I can see the database has 1155 entries, in this case, heritage sites in the world and also contains 15 columns

In [3]:
df.shape

(1155, 15)

Let's look a the columns we have

In [4]:
df.columns

Index(['Name', 'short_description', 'date_inscribed', 'danger', 'date_end',
       'longitude', 'latitude', 'area_hectares', 'category_long',
       'category_short', 'Country name', 'Region', 'iso_code', 'transboundary',
       'rev_bis'],
      dtype='object')

The columns category_short, iso_code and rev_bis seem not to be useful for our purposes so we will delet it

In [5]:
df=df.drop('category_short',axis=1)
df=df.drop('iso_code',axis=1)
df=df.drop('rev_bis',axis=1)

I want to know what kind of categories we have

In [6]:
df['category_long'].unique()

array(['Cultural', 'Natural', 'Mixed'], dtype=object)

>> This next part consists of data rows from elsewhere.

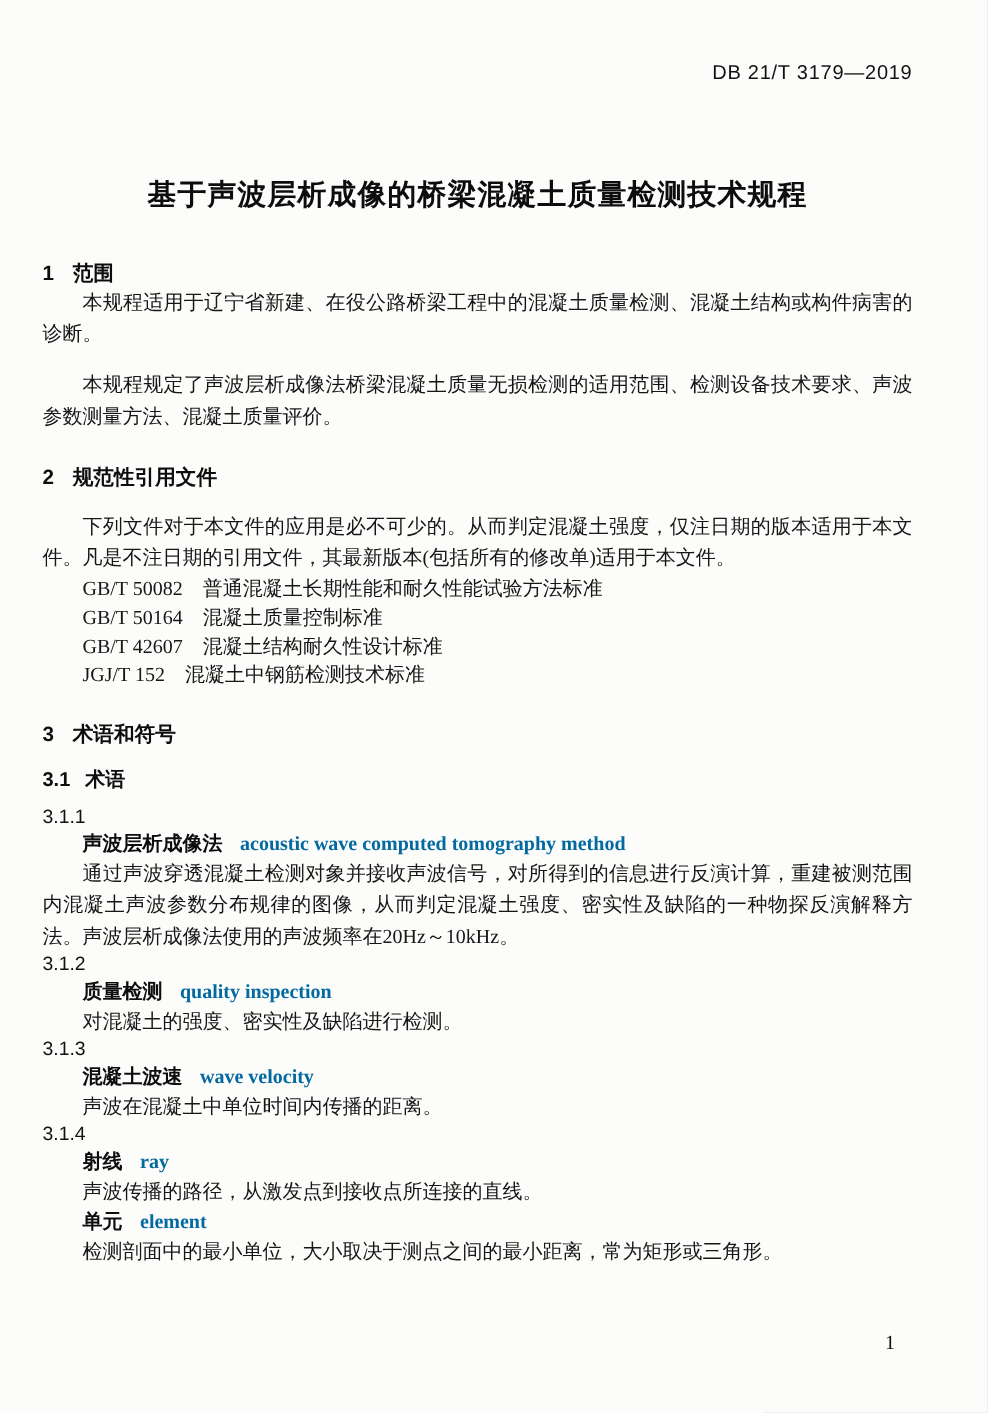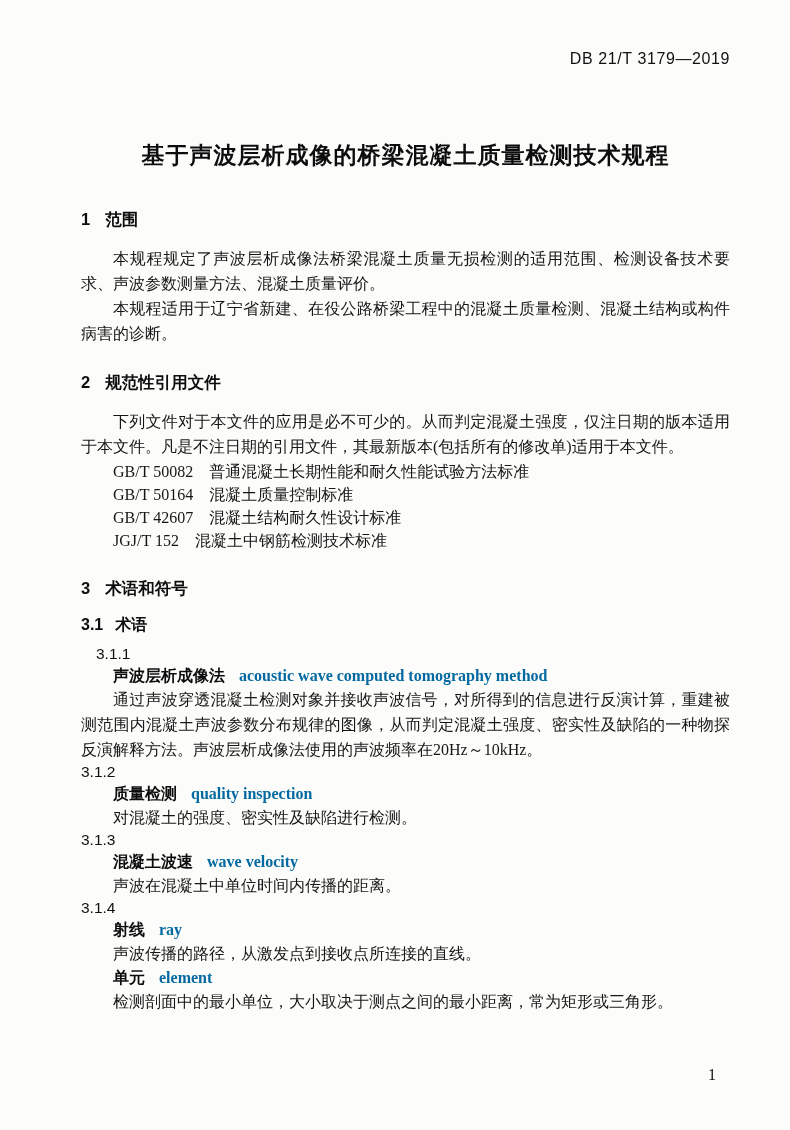"DB 21/T 3179—2019" .content { padding: 50px 60px 0 81px -> 50px 60px 0 34px }
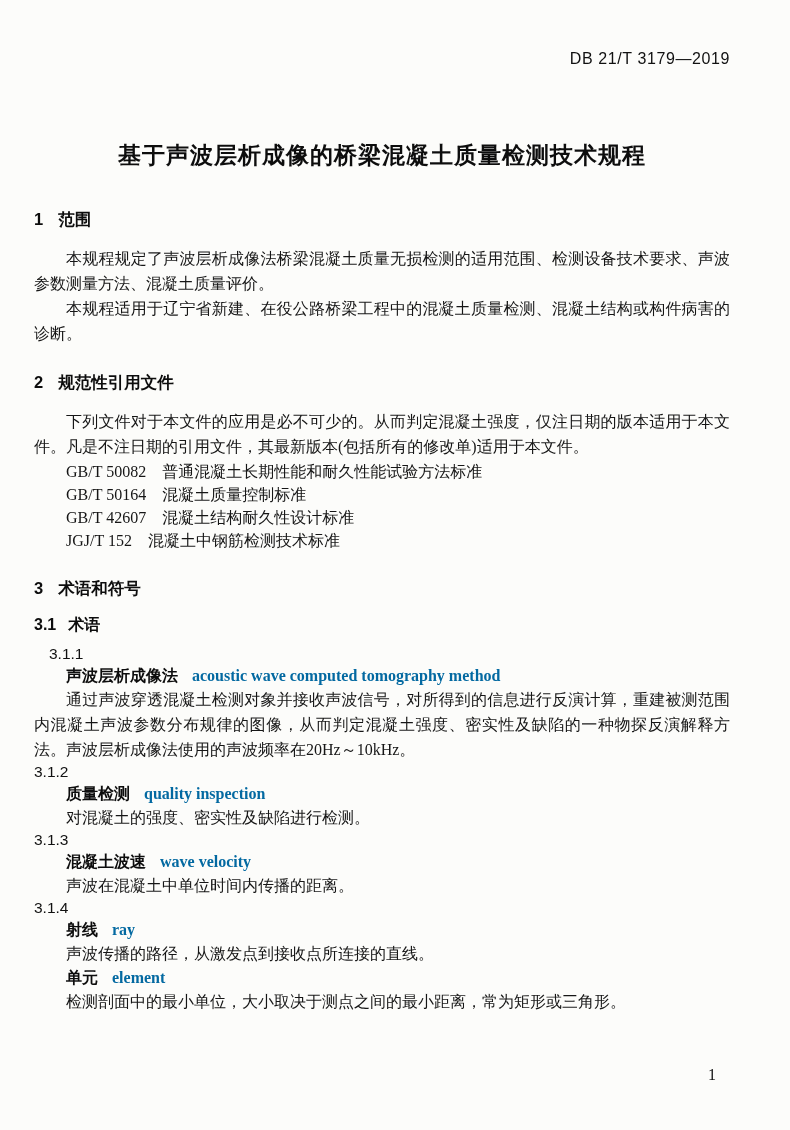"本规程规定了声波层析成像法桥梁混凝土质量无损检测的适用范围、检测设备技术要求、声" p.body-para { order: before "本规程适用于辽宁省新建、在役公路桥梁工程中的混凝土质量检测、混凝土结构或构件病害" -> after "本规程适用于辽宁省新建、在役公路桥梁工程中的混凝土质量检测、混凝土结构或构件病害" }
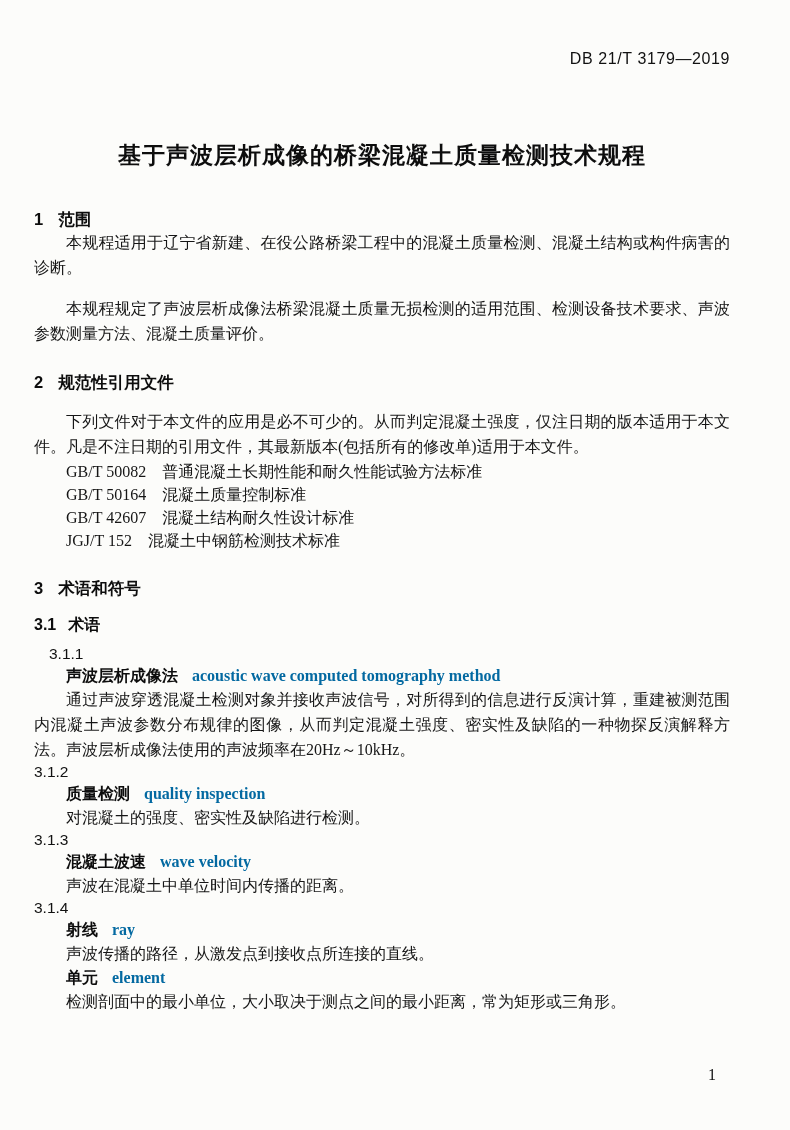"3.1.1" .first-clause { margin-left: 15px -> none }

I also want to know the regions we have. I see weir combinations but I will fix it later.

In [7]:
df['Region'].unique()

array(['Europe and North America', 'Latin America and the Caribbean',
       'Africa', 'Arab States', 'Asia and the Pacific',
       'Asia and the Pacific,Europe and North America',
       'Asia and the Pacific,Europe and North America,Latin America and the Caribbean'],
      dtype=object)

The first obvious question that comes to mind is: How many heritage sites does Mexico hold? 

In [8]:
df[df['Country name']=='Mexico'].count()

Name                 35
short_description    35
date_inscribed       35
danger               35
date_end              0
longitude            35
latitude             35
area_hectares        35
category_long        35
Country name         35
Region               35
transboundary        35
dtype: int64

We find out that the answer is 35, but is that a considerable amount, or is this just average or maybe very low? Let's find out.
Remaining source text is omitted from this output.